Polymorphisms of the TNF-α gene interact with plasma fatty acids on inflammatory biomarker profile: a population-based, cross-sectional study in Sao Paulo, Brazil

The aim of the present study was to investigate the relationship of four TNF-alpha SNP with inflammatory biomarkers and plasma fatty acids (FA), and the interaction among them in a population-based, cross-sectional study in Sao Paulo, Brazil. A total of 281 subjects, aged > 19 and < 60 years, participated in a cross-sectional, population-based study performed in Brazil. The following SNP spanning the TNF-alpha gene were genotyped: -238G/A (rs361525), -308G/A (rs1800629), -857C/T (rs1799724) and -1031T/C (rs1799964). In all, eleven plasma inflammatory biomarkers and plasma FA profile were determined. To analyse the interaction between TNF-alpha SNP and plasma FA, a cluster analysis was performed to stratify individuals based on eleven inflammatory biomarkers into two groups used as outcome: inflammatory (INF) and non-inflammatory clusters.

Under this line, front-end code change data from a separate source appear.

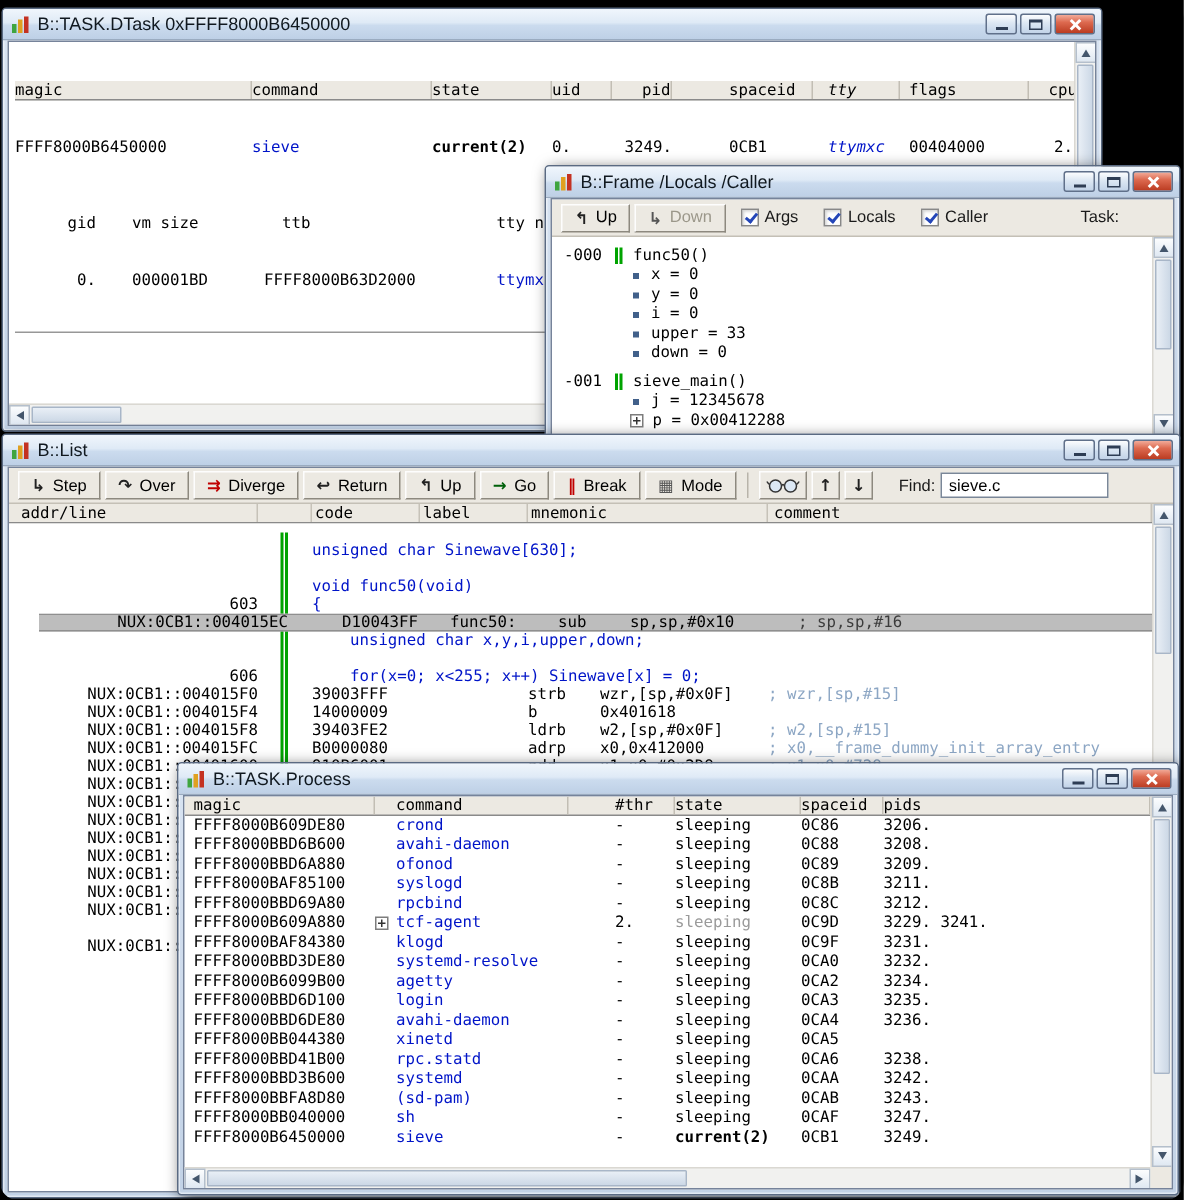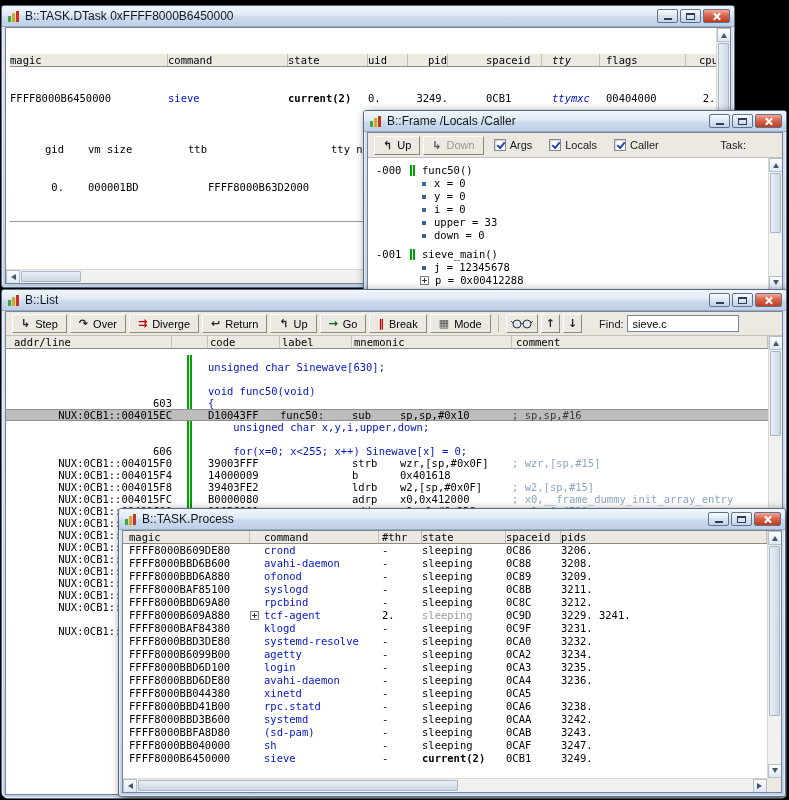--- a/index.html
+++ b/index.html
@@ -88,7 +88,7 @@
   .hdr2 { display:flex; height:13px; line-height:13px; margin-top:14px; }
   .hdr2 span, .drow2 span { flex:none; }
   .drow2 { display:flex; height:14px; line-height:14px; }
-  .cgid{width:54px;text-align:right;} .cvm{width:112px;padding-left:24px;} .cttb{width:155px;margin-left:32px;}
+  .cgid{width:54px;text-align:right;} .cvm{width:112px;padding-left:24px;} .cttb{width:155px;}
   .cttbh{width:155px;padding-left:12px;} .ctn{width:80px;} .cpath{flex:1 !important;}
   .sepline { height:4px; border-bottom:1px solid #979797; margin-right:2px; }
   .tree { margin-top:7px; }

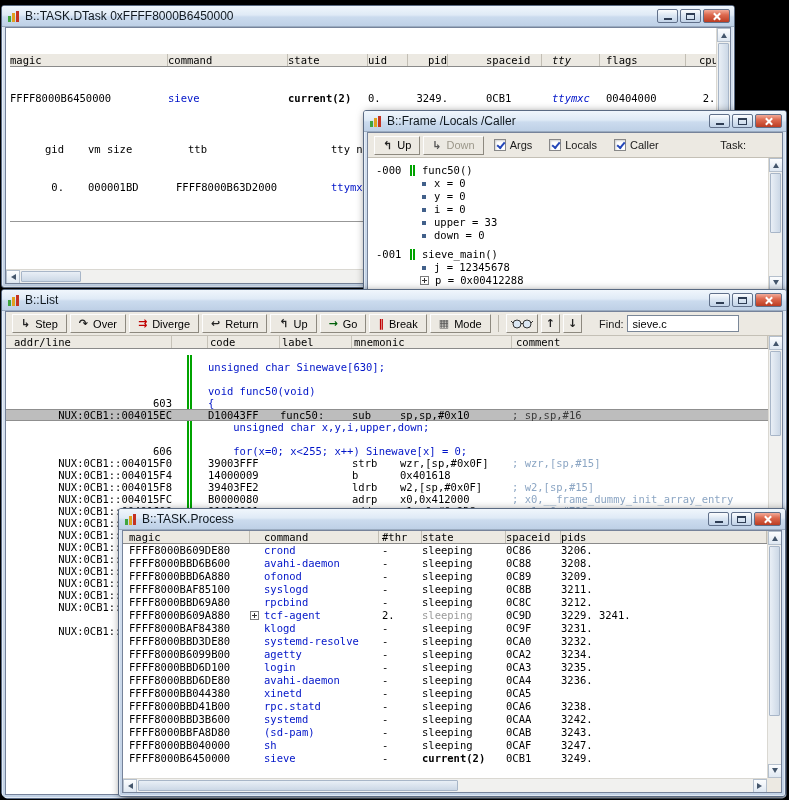--- a/index.html
+++ b/index.html
@@ -121,7 +121,7 @@
   .c-addr{width:158px;text-align:right;} .c-gap{width:36px;} .c-code{width:72px;} .c-label{width:72px;}
   .c-mnem{width:48px;} .c-ops{width:112px;} .c-cmt{flex:1 !important;color:#8ca6c4;}
   .c-src{color:#0014c8;}
-  .lrow.hl { background:#bdbdbd; box-shadow:inset 0 1px 0 #8f8f8f, inset 0 -1px 0 #8f8f8f; }
+  .lrow.hl { background:#bdbdbd; box-shadow:inset 0 1px 0 #8f8f8f, inset 0 -1px 0 #8f8f8f;margin-left:20px; }
   .lrow.hl .c-cmt { color:#3c3c3c; }
 
   

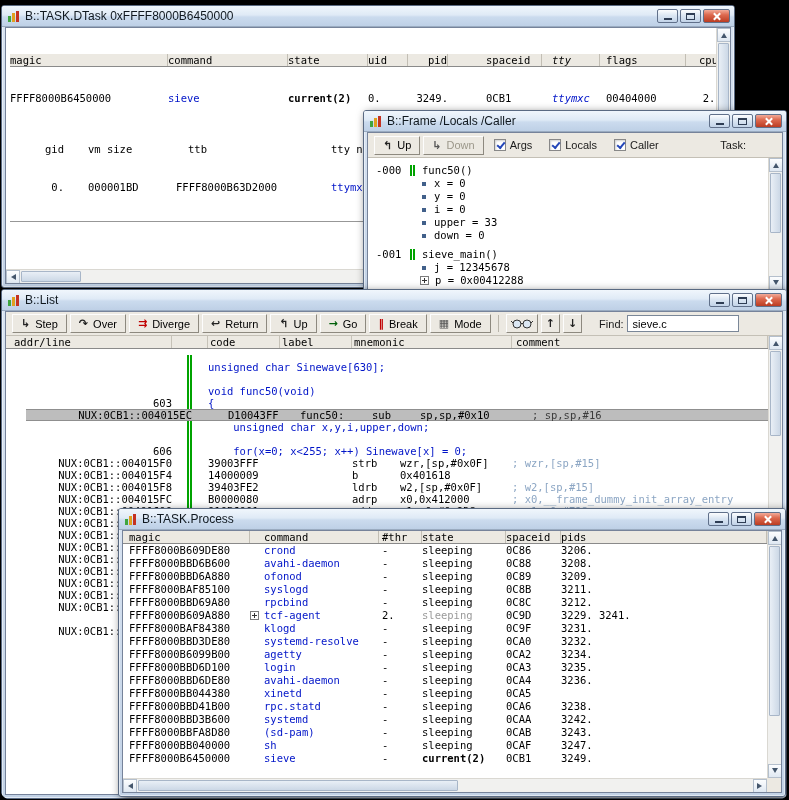--- a/index.html
+++ b/index.html
@@ -132,7 +132,7 @@
   .prow { display:flex; height:13px; line-height:13px; padding-left:6px; white-space:pre;
           font:10.5px "DejaVu Sans Mono",monospace; color:#000; }
   .prow span { flex:none; }
-  .pc-magic{width:121px;} .pc-cmd{width:129px;display:flex;} .pc-thr{width:43px;padding-left:3px;}
+  .pc-magic{width:121px;} .pc-cmd{width:129px;display:flex;} .pc-thr{width:43px;padding-left:3px;margin-left:28px;}
   .pc-state{width:84px;} .pc-spaceid{width:55px;} .pc-pids{flex:1 !important;}
   .hcmd{width:129px;padding-left:14px;}
   .gut{width:14px;flex:none;display:inline-flex;align-items:center;}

The -238A allele carriers had higher TNF-alpha (P=0.033), IL-6 (P=0.013), IL-1 beta (P=0.037), IL-12 (0.048) and IL-10 (P=0.010) than the GG genotype. The -308A allele carriers also had lower levels of plasma palmitoleic acid (P=0.009), oleic acid (P=0.039), total MUFA (P=0.014), stearoyl-CoA desaturase (SCD) activity index-16 (P=0.007), SCD-18 (P=0.020) and higher levels of PUFA (P=0.046) and DHA (P=0.044). Significant interactions modifying the risk of belonging to the INF cluster were observed with inflammatory cluster as outcome between -857C/T and plasma alpha-linolenic acid (P=0.026), and also between -308G/A and plasma stearic acid (P=0.044) and total SFA (P=0.040). Our study contributes to knowledge on TNF-alpha SNP and their association with inflammatory biomarker levels, plasma FA and the interaction among them, of particular interest for the Brazilian population.